In collaboration with the Rothschild family and Musée National Gustave Moreau, Paris, the exhibition will reveal 34 watercolours, created by Moreau between 1879 and 1885, for the first time since 1906. They were part of a series commissioned by the art collector Antony Roux to illustrate the 17th-century Fables of Jean de La Fontaine. The works are on loan from a Rothschild family collection.
The watercolours were exhibited to great acclaim in the 1880s – in Paris and in London, where critics frequently compared the artist to Edward Burne-Jones. Moreau produced 64 works for the series, 63 of which subsequently entered the collection of Miriam Alexandrine de Rothschild (1884-1965); however, nearly half were lost during the Nazi era. The surviving works have not been exhibited since 1906 and only a handful has ever been published in colour.
Created at the height of the French 19th-century revival of watercolour, the variety of subject matter, technique and their colouristic effects will be a revelation to visitors. One early commentator wrote that it was as though their creator ‘was a jeweller before he was a painter and who, drunk on colour, had ground up rubies, sapphires, emeralds, topazes, pearls and mother-of-pearl to make his palette.’

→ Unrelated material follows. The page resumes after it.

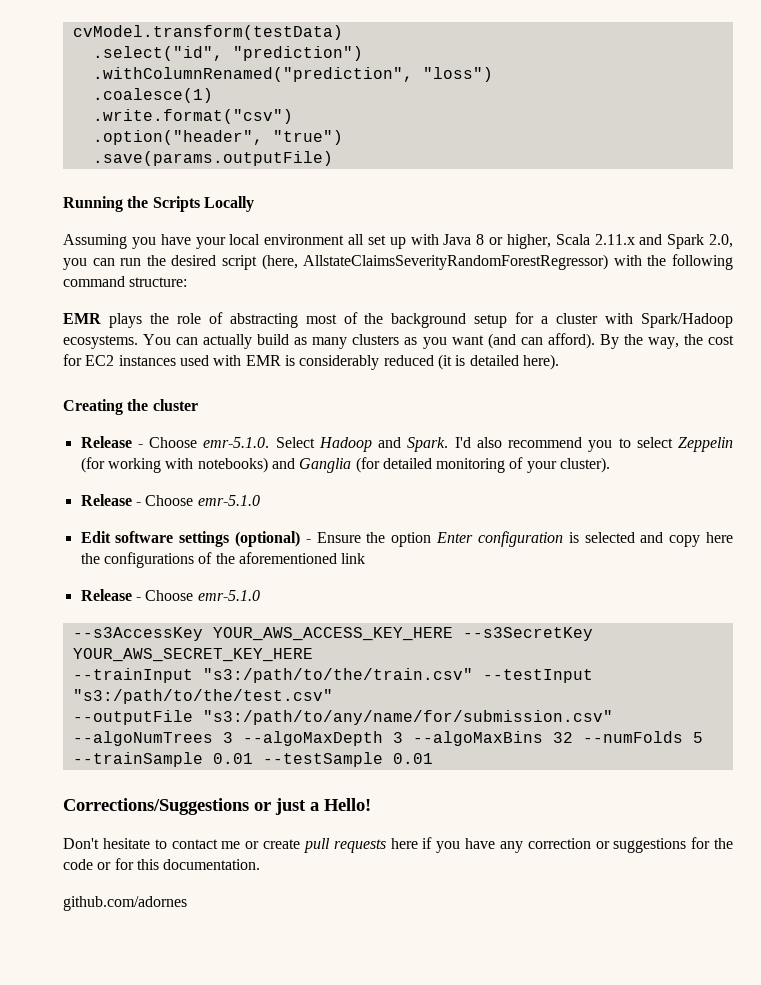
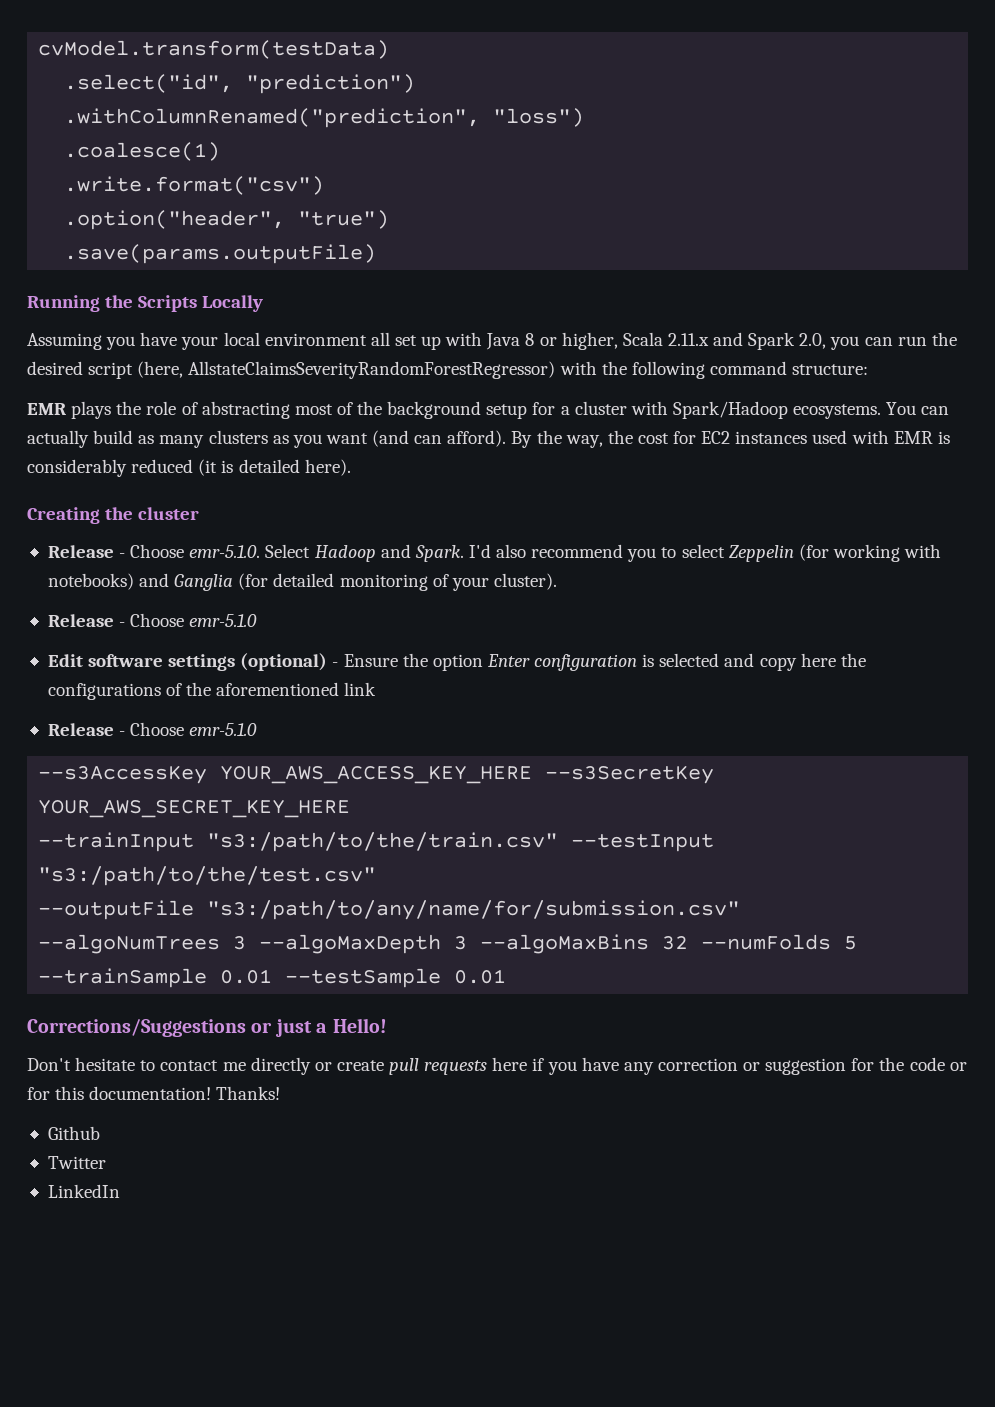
(241, 845) none -> [250,1057,311,1075] directly
[613,838,687,853] suggestions -> [765,1058,847,1075] suggestion
[163,859,261,870] [63,896,187,911] documentation. // github.com/adornes -> [89,1086,281,1100] [47,1126,100,1140] [47,1156,106,1169] [47,1184,120,1198] documentation! Thanks! // Github // Twitter // LinkedIn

While many of La Fontaine’s fables will be familiar to British audiences from Aesop’s fables, others are derived from traditional European and Asian stories. Moreau’s translation of La Fontaine’s pithy, canonical work into his own, highly distinctive visual language will surprise and delight. There are scenes of comedy, satire and tragedy, and the stylistic range of the watercolours encompasses historicism and the picturesque, Orientalist fantasies and near-abstract chromatic experiments. Visitors will enjoy spotting the influence of earlier artists, among them Leonardo da Vinci, Turner, Delacroix, Gericault and Hokusai. British critics in the 1880s praised the series; one described the works as full of ‘witchery and enchantment’; another commented on Moreau’s ‘keen apprehension of the weird’.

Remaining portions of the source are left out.